FranKGraphBench: Knowledge Graph Aware Recommender Systems Framework for Benchmarking

The FranKGraphBench is a framework to allow KG Aware RSs to be benchmarked in a reproducible and easy to implement manner. It was first created on Google Summer of Code 2023 for Data Integration between DBpedia and some standard RS datasets in a reproducible framework.

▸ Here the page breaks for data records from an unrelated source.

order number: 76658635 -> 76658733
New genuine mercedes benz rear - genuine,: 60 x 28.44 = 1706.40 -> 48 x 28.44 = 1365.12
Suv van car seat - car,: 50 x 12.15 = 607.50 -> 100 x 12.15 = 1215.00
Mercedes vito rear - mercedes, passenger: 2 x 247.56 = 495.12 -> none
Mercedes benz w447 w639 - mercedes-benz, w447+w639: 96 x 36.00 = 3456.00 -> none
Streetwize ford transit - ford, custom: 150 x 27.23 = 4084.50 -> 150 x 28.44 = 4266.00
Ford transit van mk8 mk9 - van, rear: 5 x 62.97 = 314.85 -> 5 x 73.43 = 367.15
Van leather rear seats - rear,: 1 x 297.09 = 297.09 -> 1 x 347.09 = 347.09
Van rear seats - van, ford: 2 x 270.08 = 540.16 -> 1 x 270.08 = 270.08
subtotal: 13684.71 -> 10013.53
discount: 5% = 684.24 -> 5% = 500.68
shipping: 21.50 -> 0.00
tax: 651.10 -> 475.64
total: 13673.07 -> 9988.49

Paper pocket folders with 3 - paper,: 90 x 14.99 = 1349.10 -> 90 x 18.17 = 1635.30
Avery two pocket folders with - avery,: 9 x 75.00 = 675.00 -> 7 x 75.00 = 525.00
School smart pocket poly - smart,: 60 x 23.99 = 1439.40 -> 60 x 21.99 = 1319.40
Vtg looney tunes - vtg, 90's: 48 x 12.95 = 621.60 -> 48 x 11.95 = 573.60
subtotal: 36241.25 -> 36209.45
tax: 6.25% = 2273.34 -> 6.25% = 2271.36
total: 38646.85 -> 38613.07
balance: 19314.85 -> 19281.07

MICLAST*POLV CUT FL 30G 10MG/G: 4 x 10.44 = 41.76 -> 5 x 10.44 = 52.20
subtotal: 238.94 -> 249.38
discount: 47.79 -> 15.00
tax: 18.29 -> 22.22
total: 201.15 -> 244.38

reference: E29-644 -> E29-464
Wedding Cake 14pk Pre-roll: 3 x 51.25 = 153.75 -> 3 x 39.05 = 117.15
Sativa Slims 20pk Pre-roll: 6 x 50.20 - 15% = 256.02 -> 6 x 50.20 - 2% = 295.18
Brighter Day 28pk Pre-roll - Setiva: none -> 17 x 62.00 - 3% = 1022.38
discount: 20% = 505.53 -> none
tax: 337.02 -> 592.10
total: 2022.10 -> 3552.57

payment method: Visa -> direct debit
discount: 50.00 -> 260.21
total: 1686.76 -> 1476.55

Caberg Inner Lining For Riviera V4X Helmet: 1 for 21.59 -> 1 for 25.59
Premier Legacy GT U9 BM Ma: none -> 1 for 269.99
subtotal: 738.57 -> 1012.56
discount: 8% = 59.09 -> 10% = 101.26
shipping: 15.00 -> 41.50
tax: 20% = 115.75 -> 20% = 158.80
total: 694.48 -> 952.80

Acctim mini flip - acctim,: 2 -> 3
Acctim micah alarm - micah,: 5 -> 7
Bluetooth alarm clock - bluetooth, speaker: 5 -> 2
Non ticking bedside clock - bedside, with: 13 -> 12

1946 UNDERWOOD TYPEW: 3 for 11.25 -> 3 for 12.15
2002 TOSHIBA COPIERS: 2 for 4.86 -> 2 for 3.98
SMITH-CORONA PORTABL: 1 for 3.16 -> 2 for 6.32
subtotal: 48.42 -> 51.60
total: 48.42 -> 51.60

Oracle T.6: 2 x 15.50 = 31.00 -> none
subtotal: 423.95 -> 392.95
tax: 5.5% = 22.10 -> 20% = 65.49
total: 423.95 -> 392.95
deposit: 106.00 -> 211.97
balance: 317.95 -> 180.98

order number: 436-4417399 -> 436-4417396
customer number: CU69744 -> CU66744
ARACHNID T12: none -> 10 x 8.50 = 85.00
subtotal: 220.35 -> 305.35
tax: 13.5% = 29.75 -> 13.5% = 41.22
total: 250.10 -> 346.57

Check the docs for more information.

This repository was first created for Data Integration between DBpedia and some standard Recommender Systems datasets and a framework for reproducible experiments. For more info, check the project proposal and the project progress with weekly (as possible) updates.

Data Integration

pip

We recommend using a python 3.8 virtual environment:

pip install pybind11
pip install frankgraphbench

Install the full dataset using bash scripts located at datasets/:

cd datasets
bash ml-100k.sh # Downloaded at `datasets/ml-100k` folder
bash ml-1m.sh   # Downloaded at `datasets/ml-1m` folder

Source

Install the required packages using python virtualenv, using:

python3 -m venv venv_data_integration/
source venv_data_integration/bin/activate
pip3 install -r requirements_data_integration.txt

Install the full dataset using bash scripts located at datasets/:

cd datasets
bash ml-100k.sh # Downloaded at `datasets/ml-100k` folder
bash ml-1m.sh   # Downloaded at `datasets/ml-1m` folder

Usage

data_integration [-h] -d DATASET -i INPUT_PATH -o OUTPUT_PATH [-ci] [-cu] [-cr] [-cs] [-map] [-enrich] [-w]

Arguments:

-h: Shows the help message.
-d: Name of a supported dataset. It will be the same name of the folder created by the bash script provided for the dataset. For now, check data_integration/dataset2class.py to see the supported ones.
-i: Input path where the full dataset is placed.
-o: Output path where the integrated dataset will be placed.
-ci: Use this flag if you want to convert item data.
-cu: Use this flag if you want to convert user data.
-cr: Use this flag if you want to convert rating data.
-cs: Use this flag if you want to convert social link data.
-map: Use this flag if you want to map dataset items with DBpedia. At least the item data should be already converted.
-enrich: Use this flag if you want to enrich dataset with DBpedia.
-w: Choose the number of workers(threads) to be used for parallel queries.

pip example:

data_integration -d 'ml-100k' -i 'datasets/ml-100k' -o 'datasets/ml-100k/processed' \
    -ci -cu -cr -map -enrich -w 8

source example:

python3 src/data_integration.py -d 'ml-100k' -i 'datasets/ml-100k' -o 'datasets/ml-100k/processed' \
    -ci -cu -cr -map -enrich -w 8

Check Makefile for more examples.

Supported datasets

Dataset	#items matched	#items
MovieLens-100k	1411	1681
MovieLens-1M	3253	3883
LastFM-hetrec-2011	8628	17632
Douban-Movie-Short-Comments-Dataset	24	28
MIND-small	30409	51282
Yelp-Dataset	---	150348
Amazon-Video-Games-5	---	21106

Dataset enrichment, except for the MIND-small dataset, is done through a fixed DBpedia endpoint available at https://dbfk25.aksw.org/sparql, with raw files download available at https://dbfk25.aksw.org/.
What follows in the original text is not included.